### TASK TO CARRY OUT:
In the records below, find the line containing "Louisiana | Deaths-04-25-2020: 1,707 -> 1,878" and the line containing "汇总 | 金额: 127,598.29 -> 127,358.26"; please repeat exactly the lines from one to the other, both included, and nothing more.

**** RECORDS FOR THIS TASK ****

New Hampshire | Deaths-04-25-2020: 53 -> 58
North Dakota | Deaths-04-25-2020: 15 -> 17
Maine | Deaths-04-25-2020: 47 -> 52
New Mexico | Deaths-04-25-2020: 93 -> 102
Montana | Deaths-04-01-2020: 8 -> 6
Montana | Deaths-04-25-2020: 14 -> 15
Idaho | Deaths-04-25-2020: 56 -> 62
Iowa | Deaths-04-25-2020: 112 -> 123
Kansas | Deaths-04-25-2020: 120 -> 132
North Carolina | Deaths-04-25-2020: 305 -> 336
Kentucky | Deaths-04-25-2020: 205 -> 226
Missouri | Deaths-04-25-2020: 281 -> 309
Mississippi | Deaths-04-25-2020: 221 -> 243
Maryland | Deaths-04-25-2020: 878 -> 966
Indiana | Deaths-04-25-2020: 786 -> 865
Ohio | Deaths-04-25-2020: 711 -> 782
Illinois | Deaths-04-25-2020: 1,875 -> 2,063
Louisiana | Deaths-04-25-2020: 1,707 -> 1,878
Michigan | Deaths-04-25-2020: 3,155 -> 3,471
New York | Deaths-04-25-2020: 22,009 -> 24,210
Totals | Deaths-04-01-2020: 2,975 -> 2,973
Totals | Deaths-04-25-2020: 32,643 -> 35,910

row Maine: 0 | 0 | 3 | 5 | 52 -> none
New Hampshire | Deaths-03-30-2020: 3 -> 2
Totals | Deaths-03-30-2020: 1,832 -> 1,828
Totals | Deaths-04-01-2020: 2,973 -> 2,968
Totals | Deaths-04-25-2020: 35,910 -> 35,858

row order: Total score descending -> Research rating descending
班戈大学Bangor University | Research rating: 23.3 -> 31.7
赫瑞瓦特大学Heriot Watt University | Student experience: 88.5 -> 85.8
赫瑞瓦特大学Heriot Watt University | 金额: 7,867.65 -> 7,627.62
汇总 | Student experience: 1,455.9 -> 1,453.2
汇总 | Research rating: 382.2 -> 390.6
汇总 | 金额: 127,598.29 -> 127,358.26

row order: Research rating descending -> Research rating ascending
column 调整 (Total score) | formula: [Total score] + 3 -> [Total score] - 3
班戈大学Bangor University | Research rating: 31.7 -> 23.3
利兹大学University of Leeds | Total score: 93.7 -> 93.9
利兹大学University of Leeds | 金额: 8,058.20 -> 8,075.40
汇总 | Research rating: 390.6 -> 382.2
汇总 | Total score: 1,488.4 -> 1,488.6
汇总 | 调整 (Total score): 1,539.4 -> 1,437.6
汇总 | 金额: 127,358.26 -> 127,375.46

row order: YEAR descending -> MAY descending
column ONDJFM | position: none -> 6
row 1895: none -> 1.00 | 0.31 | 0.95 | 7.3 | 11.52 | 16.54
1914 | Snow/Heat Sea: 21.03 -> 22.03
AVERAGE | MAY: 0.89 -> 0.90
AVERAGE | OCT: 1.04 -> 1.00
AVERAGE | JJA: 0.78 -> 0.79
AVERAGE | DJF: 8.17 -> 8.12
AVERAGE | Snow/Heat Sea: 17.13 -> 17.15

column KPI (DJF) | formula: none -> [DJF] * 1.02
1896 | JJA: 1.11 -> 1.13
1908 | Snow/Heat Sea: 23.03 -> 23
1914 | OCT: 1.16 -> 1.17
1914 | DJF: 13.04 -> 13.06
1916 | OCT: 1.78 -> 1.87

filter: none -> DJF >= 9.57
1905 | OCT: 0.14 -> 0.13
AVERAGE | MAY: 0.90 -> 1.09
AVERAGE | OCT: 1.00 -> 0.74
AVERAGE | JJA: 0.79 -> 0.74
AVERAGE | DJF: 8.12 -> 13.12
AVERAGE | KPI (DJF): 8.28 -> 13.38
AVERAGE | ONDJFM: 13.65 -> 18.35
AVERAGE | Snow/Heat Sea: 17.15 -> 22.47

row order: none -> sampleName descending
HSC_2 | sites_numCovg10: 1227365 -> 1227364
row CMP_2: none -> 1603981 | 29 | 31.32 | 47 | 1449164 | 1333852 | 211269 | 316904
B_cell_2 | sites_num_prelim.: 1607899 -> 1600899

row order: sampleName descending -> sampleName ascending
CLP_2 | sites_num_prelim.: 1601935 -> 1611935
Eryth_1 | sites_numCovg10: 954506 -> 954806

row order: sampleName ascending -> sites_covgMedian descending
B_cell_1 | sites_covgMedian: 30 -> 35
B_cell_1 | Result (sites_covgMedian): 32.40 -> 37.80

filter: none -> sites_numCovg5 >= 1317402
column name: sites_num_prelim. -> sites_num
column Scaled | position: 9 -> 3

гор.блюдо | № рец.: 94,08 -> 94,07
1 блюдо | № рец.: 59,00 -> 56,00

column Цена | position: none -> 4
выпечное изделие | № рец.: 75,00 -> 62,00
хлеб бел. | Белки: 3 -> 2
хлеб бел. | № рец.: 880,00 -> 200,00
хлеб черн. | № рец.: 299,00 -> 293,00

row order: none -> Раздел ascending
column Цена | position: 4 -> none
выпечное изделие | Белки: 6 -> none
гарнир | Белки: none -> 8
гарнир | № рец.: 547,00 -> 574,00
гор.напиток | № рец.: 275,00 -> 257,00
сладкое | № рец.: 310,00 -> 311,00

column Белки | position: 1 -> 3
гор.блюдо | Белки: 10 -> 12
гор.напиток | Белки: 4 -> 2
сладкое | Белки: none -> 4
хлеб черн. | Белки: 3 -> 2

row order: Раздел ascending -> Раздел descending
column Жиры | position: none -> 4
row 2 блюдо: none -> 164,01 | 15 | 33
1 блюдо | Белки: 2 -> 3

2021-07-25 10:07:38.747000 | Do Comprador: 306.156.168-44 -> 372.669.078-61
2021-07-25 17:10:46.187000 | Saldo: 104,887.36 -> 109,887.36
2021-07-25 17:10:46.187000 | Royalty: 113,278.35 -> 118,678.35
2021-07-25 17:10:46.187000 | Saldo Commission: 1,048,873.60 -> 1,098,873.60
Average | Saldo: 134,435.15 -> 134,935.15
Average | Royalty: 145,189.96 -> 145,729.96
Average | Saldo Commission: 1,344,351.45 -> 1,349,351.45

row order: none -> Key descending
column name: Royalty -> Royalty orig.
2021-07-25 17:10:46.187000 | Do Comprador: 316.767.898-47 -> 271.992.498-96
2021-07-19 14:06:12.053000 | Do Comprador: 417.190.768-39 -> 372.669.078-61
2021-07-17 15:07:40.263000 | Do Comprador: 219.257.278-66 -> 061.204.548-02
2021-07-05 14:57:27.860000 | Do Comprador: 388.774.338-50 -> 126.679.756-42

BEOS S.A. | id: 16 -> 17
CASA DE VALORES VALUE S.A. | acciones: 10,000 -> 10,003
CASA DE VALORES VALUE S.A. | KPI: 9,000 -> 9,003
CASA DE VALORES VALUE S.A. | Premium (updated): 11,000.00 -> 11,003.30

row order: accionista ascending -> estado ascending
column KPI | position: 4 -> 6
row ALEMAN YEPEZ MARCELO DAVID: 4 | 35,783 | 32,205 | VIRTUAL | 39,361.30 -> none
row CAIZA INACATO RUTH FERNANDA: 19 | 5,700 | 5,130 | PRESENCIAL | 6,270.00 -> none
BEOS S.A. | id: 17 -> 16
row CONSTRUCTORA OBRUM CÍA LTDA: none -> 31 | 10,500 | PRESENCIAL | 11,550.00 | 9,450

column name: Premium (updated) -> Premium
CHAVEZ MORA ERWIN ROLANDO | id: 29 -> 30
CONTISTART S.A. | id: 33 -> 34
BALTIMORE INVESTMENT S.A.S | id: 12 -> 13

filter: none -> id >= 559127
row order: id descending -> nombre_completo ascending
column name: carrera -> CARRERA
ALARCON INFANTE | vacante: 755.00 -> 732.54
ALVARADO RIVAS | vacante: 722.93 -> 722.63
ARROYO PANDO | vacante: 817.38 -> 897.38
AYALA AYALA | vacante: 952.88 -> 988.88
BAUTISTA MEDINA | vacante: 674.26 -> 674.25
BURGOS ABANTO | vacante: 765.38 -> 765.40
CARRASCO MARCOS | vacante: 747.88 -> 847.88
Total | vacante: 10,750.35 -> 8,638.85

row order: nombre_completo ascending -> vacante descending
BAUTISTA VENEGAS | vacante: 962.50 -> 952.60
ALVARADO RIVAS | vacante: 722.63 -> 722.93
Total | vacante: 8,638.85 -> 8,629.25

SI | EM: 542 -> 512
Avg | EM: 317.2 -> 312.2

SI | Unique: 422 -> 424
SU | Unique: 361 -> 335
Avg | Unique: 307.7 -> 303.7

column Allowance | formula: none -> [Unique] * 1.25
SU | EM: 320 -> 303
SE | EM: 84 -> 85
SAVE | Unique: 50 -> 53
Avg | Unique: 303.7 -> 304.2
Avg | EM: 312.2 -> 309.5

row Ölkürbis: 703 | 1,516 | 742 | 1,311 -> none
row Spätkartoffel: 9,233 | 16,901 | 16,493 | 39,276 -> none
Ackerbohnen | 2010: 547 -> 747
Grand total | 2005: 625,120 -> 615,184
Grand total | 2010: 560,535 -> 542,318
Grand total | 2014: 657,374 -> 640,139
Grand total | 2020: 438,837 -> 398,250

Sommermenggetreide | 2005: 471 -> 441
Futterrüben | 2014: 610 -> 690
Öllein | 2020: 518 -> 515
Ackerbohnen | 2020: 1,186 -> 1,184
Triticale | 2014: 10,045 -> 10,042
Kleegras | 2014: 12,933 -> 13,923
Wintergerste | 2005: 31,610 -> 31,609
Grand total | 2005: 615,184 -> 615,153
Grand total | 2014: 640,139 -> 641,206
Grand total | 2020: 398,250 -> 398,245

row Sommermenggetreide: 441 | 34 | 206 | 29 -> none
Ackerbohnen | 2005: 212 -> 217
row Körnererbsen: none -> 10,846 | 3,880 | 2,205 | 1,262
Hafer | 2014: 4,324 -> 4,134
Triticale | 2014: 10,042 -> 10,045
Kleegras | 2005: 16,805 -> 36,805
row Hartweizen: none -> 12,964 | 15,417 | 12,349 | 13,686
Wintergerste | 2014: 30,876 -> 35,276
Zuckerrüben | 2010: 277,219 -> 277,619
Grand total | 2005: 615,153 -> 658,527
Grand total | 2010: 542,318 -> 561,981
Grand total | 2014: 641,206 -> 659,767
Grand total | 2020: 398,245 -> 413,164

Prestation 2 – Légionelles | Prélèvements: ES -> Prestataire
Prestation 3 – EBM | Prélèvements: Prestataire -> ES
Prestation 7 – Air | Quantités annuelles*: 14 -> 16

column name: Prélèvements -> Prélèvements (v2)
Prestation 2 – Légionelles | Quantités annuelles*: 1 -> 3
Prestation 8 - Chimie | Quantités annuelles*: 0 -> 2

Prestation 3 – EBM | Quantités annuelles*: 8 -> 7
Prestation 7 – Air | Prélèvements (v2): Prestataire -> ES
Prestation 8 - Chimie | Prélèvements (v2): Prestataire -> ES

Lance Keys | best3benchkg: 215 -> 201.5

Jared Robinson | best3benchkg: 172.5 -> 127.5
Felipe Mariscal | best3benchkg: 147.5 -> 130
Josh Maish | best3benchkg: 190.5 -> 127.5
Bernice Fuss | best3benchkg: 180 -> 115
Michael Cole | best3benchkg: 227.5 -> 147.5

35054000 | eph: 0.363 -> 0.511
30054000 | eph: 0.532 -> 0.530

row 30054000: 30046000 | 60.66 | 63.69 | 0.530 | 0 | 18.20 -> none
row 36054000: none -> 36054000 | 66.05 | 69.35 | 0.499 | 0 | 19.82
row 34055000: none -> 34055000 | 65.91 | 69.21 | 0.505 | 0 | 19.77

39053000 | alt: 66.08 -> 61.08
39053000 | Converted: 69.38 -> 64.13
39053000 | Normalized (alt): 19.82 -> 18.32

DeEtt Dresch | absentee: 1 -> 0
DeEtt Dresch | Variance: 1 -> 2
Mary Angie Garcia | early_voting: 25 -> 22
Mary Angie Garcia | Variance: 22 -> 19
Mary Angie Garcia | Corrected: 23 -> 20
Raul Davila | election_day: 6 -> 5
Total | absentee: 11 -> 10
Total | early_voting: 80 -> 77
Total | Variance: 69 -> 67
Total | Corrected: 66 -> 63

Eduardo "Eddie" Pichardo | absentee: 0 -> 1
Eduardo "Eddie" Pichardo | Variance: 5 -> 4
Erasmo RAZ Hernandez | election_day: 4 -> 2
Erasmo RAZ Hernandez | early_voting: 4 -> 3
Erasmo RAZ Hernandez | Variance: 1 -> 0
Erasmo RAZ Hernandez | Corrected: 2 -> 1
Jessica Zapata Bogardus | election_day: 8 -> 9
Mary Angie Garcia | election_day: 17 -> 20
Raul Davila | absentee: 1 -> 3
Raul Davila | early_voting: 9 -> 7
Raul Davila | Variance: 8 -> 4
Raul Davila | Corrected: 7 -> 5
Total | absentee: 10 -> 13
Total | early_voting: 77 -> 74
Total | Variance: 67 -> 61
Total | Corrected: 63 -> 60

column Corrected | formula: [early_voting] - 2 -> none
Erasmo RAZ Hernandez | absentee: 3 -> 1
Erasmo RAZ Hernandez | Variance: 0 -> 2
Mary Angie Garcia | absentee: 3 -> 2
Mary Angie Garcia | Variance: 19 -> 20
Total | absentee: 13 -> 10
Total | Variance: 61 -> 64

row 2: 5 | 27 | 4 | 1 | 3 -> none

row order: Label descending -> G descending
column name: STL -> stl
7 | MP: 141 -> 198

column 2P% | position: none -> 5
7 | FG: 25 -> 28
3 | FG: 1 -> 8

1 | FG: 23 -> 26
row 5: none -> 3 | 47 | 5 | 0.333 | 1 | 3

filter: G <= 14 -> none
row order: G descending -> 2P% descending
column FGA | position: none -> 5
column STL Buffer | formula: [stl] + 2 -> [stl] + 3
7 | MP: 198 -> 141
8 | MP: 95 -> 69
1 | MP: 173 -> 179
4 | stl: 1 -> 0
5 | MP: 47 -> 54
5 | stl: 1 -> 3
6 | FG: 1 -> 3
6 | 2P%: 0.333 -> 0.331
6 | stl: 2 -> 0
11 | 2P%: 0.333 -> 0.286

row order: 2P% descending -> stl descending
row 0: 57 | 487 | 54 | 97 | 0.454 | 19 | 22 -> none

****

### YOUR SOLUTION:
Louisiana | Deaths-04-25-2020: 1,707 -> 1,878
Michigan | Deaths-04-25-2020: 3,155 -> 3,471
New York | Deaths-04-25-2020: 22,009 -> 24,210
Totals | Deaths-04-01-2020: 2,975 -> 2,973
Totals | Deaths-04-25-2020: 32,643 -> 35,910

row Maine: 0 | 0 | 3 | 5 | 52 -> none
New Hampshire | Deaths-03-30-2020: 3 -> 2
Totals | Deaths-03-30-2020: 1,832 -> 1,828
Totals | Deaths-04-01-2020: 2,973 -> 2,968
Totals | Deaths-04-25-2020: 35,910 -> 35,858

row order: Total score descending -> Research rating descending
班戈大学Bangor University | Research rating: 23.3 -> 31.7
赫瑞瓦特大学Heriot Watt University | Student experience: 88.5 -> 85.8
赫瑞瓦特大学Heriot Watt University | 金额: 7,867.65 -> 7,627.62
汇总 | Student experience: 1,455.9 -> 1,453.2
汇总 | Research rating: 382.2 -> 390.6
汇总 | 金额: 127,598.29 -> 127,358.26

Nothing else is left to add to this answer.